Tencent Introduces Follow-Your-Click: Transforming Still Images to Animated Videos

Tencent Introduces Follow-Your-Click: Transforming Still Images to Animated Videos

Chinese internet giant Tencent Holdings has made a significant breakthrough in artificial intelligence (AI) with the introduction of Follow-Your-Click, an image-to-video AI model. Developed in collaboration with academic partners from Hong Kong University of Science and Technology and Tsinghua University, Follow-Your-Click allows users to click on specific parts of an image and provide a text prompt indicating how they would like the image to move, transforming a still image into a short animated video. This innovation aims to address the limitations faced by other image-to-video models that tend to move entire scenes rather than focusing on specific objects in the picture.

The project was announced on Friday, with a release on Microsoft’s open-source code website GitHub. Tencent plans to release the full code for the model in April, but a demo is already available for users to experience its capabilities. Examples showcased by researchers include an image of a bird with the prompt “flap the wings” which then transforms into a video of a rainbow-colored avian twitching one of its wings, and an image of a girl with the prompt “storm” which turns into an animation with lightning flashing in the background.

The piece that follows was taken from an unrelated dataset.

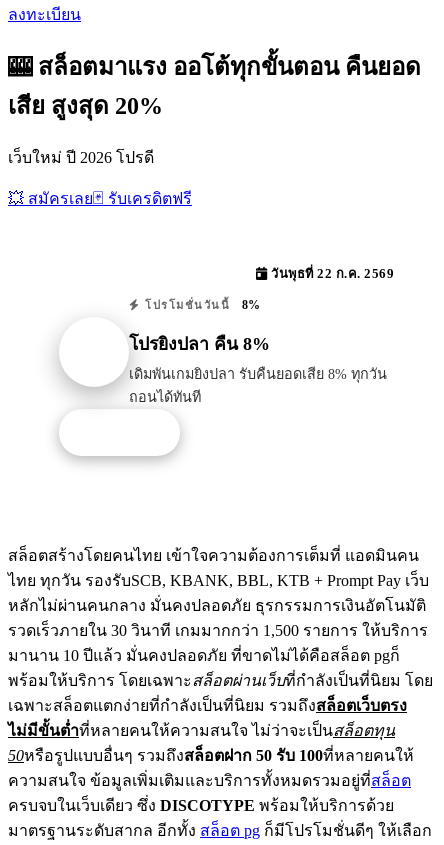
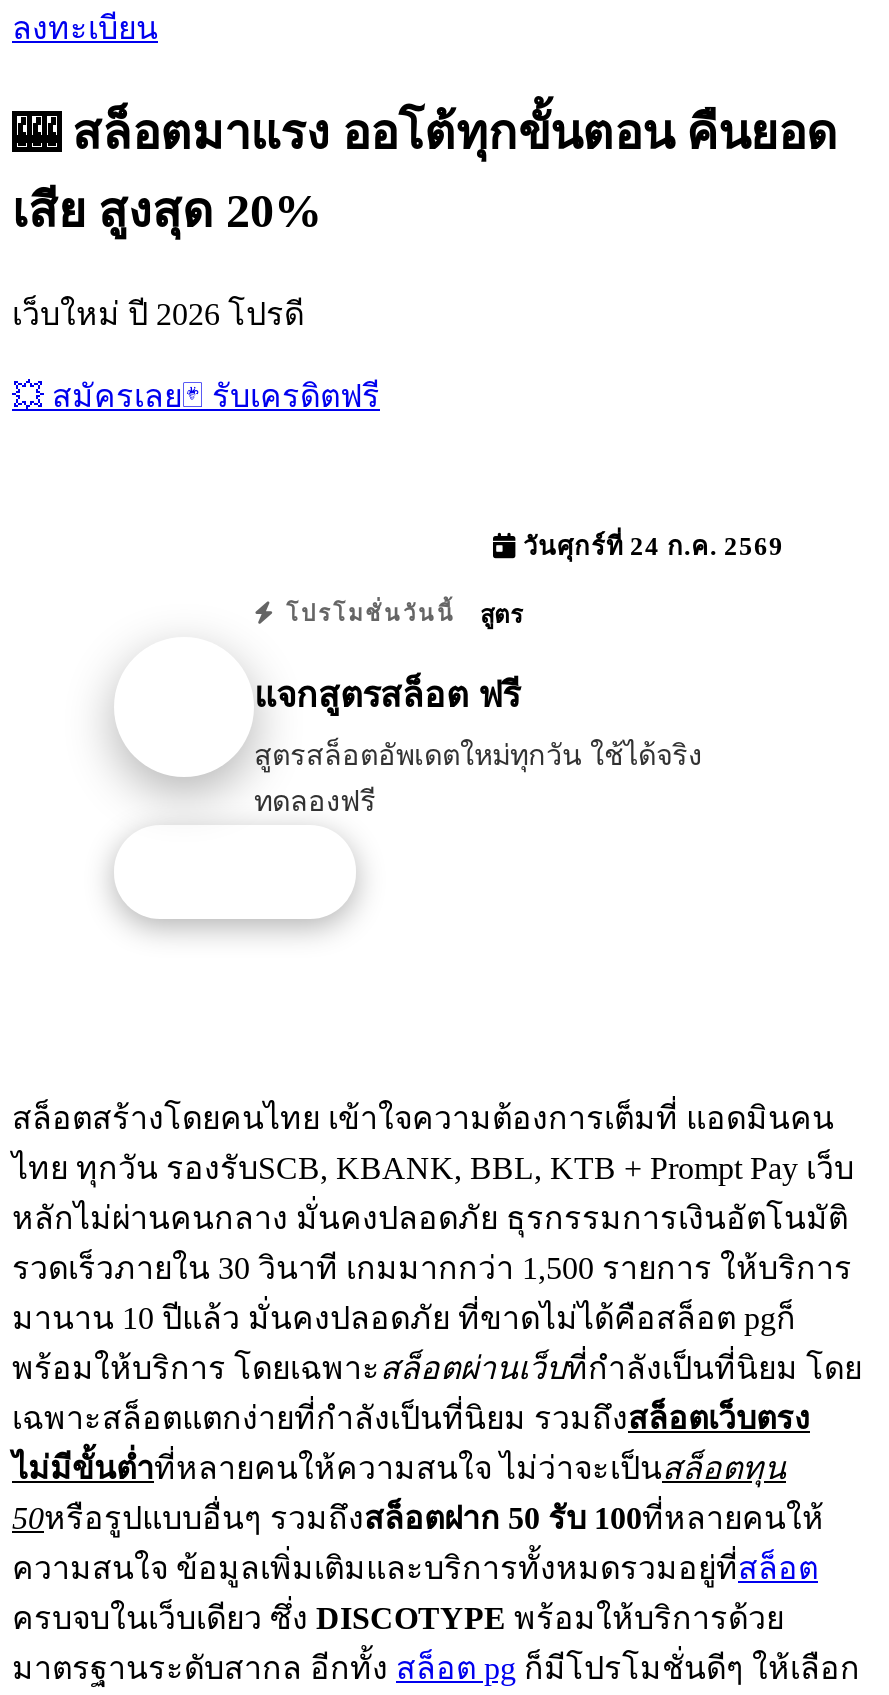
[268,267,394,281] วันพุธที่ 22 ก.ค. 2569 -> [516,533,784,561] วันศุกร์ที่ 24 ก.ค. 2569
[242,298,260,312] 8% -> [480,601,522,629] สูตร
[129,334,270,354] โปรยิงปลา คืน 8% -> [254,676,520,716] แจกสูตรสล็อต ฟรี
[129,366,387,405] เดิมพันเกมยิงปลา รับคืนยอดเสีย 8% ทุกวัน | ถอนได้ทันที -> [254,740,702,818] สูตรสล็อตอัพเดตใหม่ทุกวัน ใช้ได้จริง | ทดลองฟรี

The researchers behind Follow-Your-Click highlight its simpler yet precise user control and better generation performance compared to previous methods. In an academic paper published on arXiv, they explain that other models require users to provide elaborate descriptions of how and where they want the image to move. With Follow-Your-Click, users can simply click on the desired area and provide a text prompt, making it more user-friendly and efficient.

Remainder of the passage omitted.